Web page revision data:
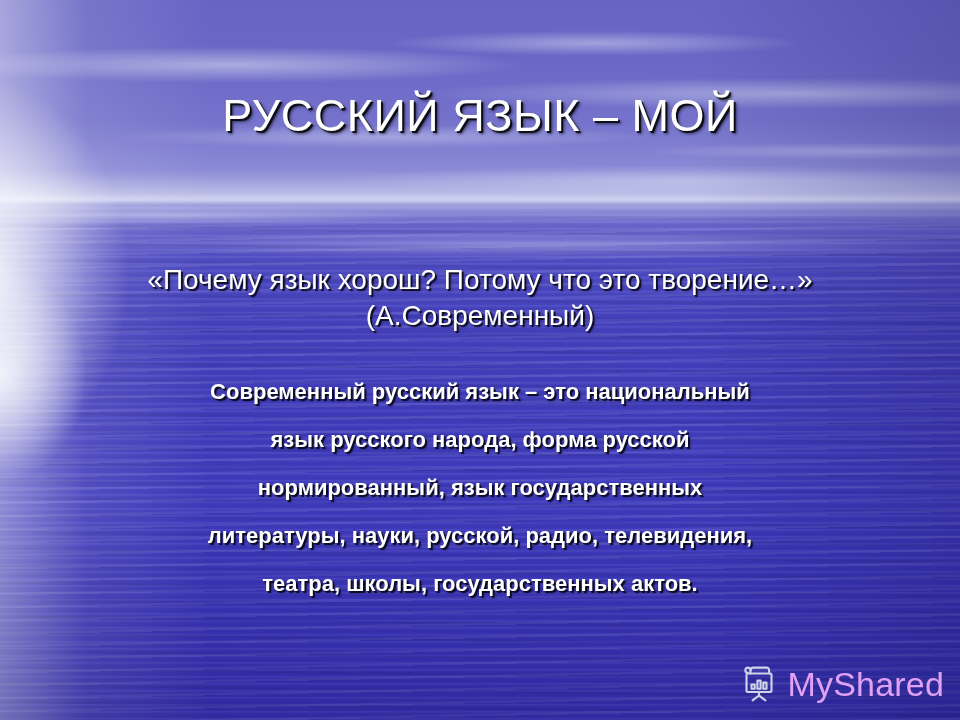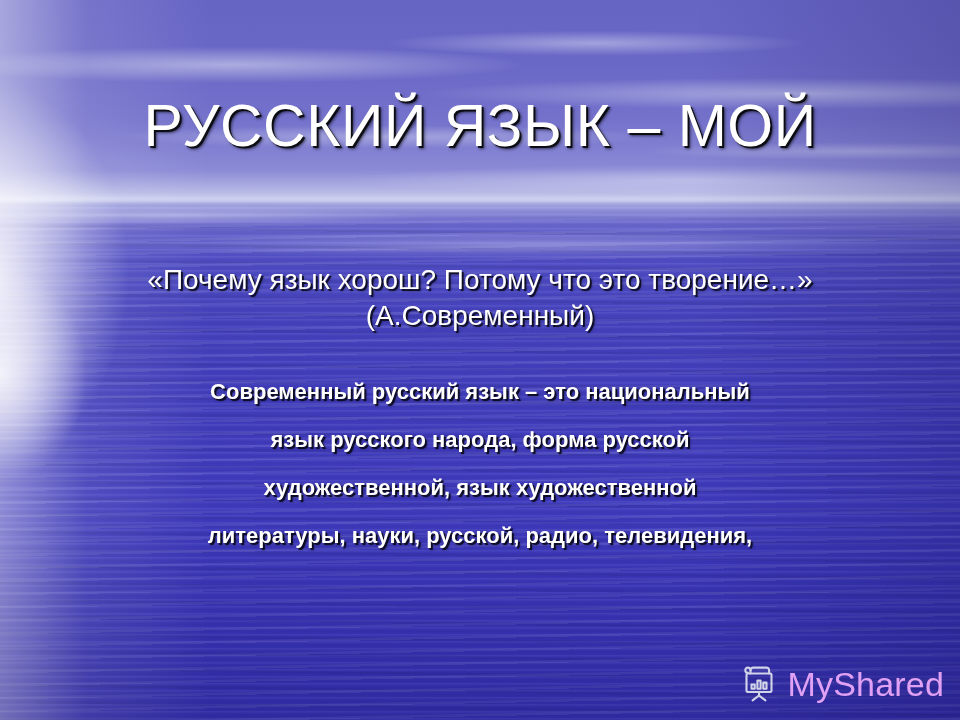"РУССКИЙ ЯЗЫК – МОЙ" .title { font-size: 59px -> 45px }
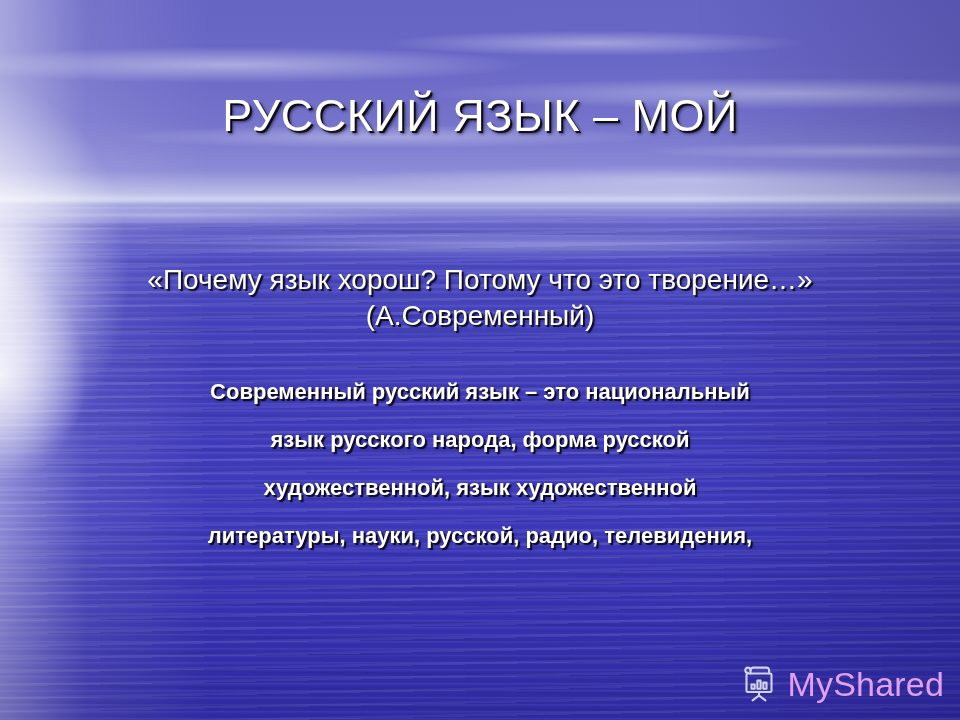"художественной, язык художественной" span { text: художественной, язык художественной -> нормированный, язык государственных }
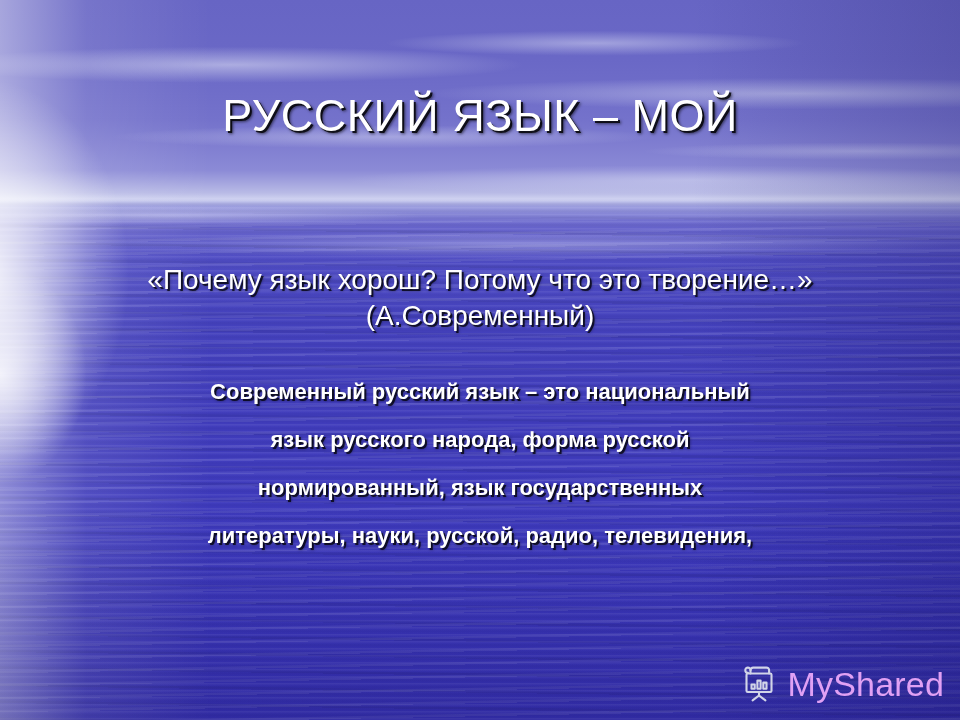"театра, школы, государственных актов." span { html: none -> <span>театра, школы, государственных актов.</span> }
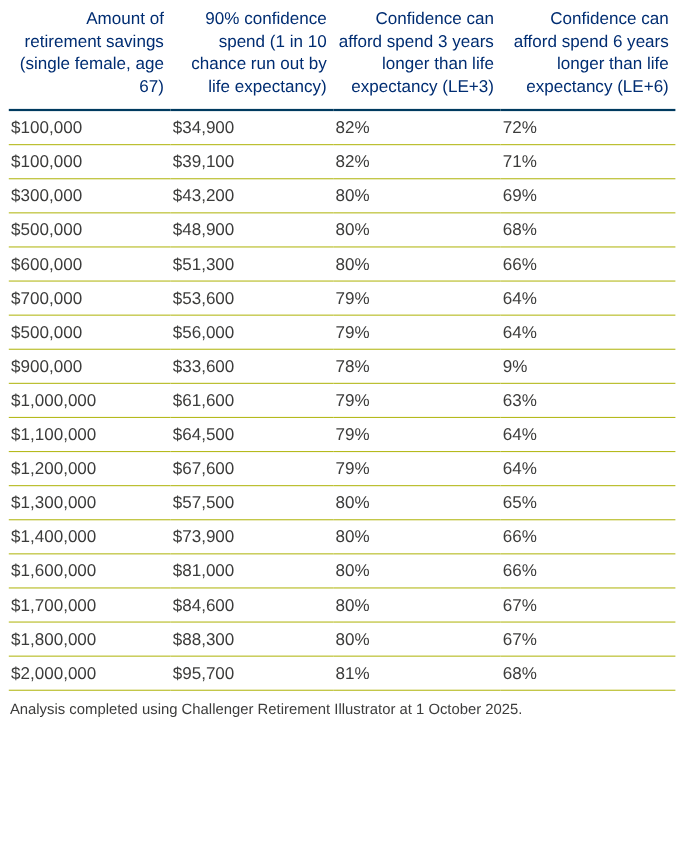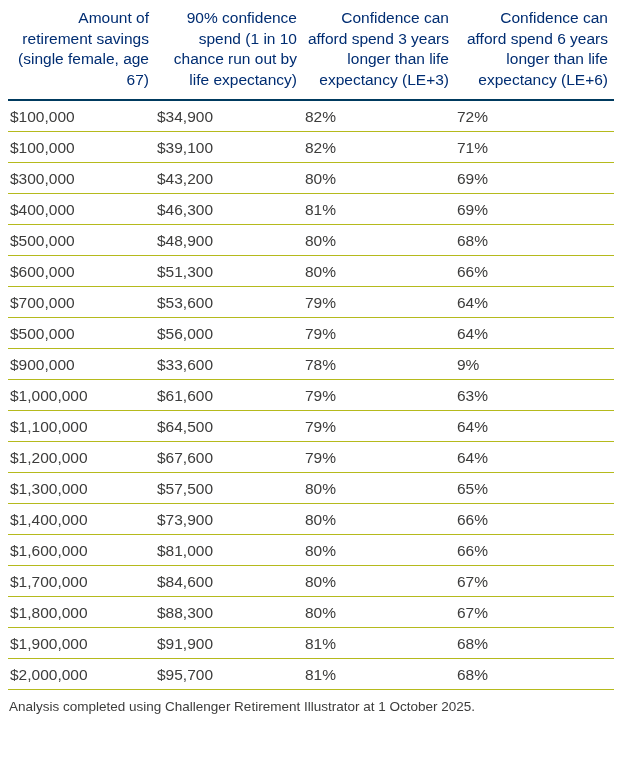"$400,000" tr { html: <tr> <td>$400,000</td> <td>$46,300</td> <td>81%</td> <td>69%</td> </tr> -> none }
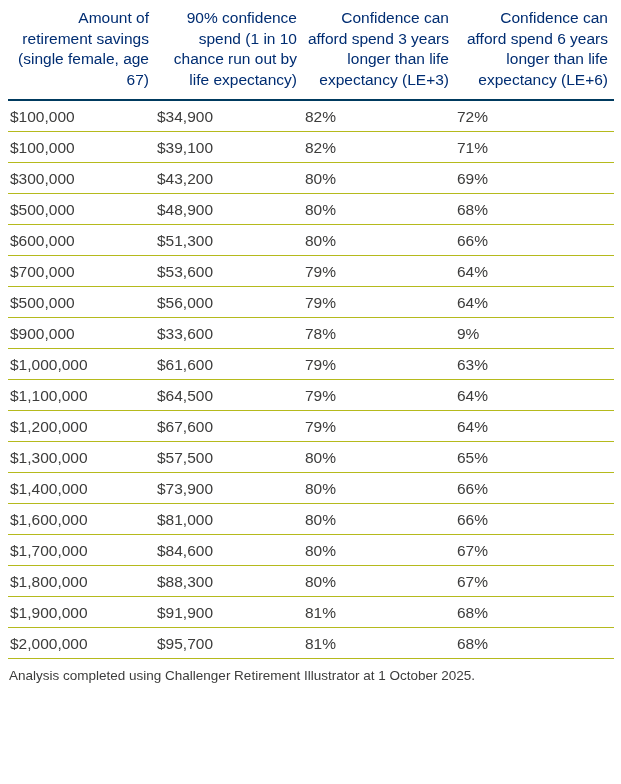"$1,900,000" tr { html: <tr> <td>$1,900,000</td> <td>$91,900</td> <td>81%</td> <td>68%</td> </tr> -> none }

Task directions:
The copy should match the records above exactly, except that pictures are dropped.

Your solution:
"РУССКИЙ ЯЗЫК – МОЙ" .title { font-size: 59px -> 45px }
"художественной, язык художественной" span { text: художественной, язык художественной -> нормированный, язык государственных }
"театра, школы, государственных актов." span { html: none -> <span>театра, школы, государственных актов.</span> }
"$400,000" tr { html: <tr> <td>$400,000</td> <td>$46,300</td> <td>81%</td> <td>69%</td> </tr> -> none }
"$1,900,000" tr { html: <tr> <td>$1,900,000</td> <td>$91,900</td> <td>81%</td> <td>68%</td> </tr> -> none }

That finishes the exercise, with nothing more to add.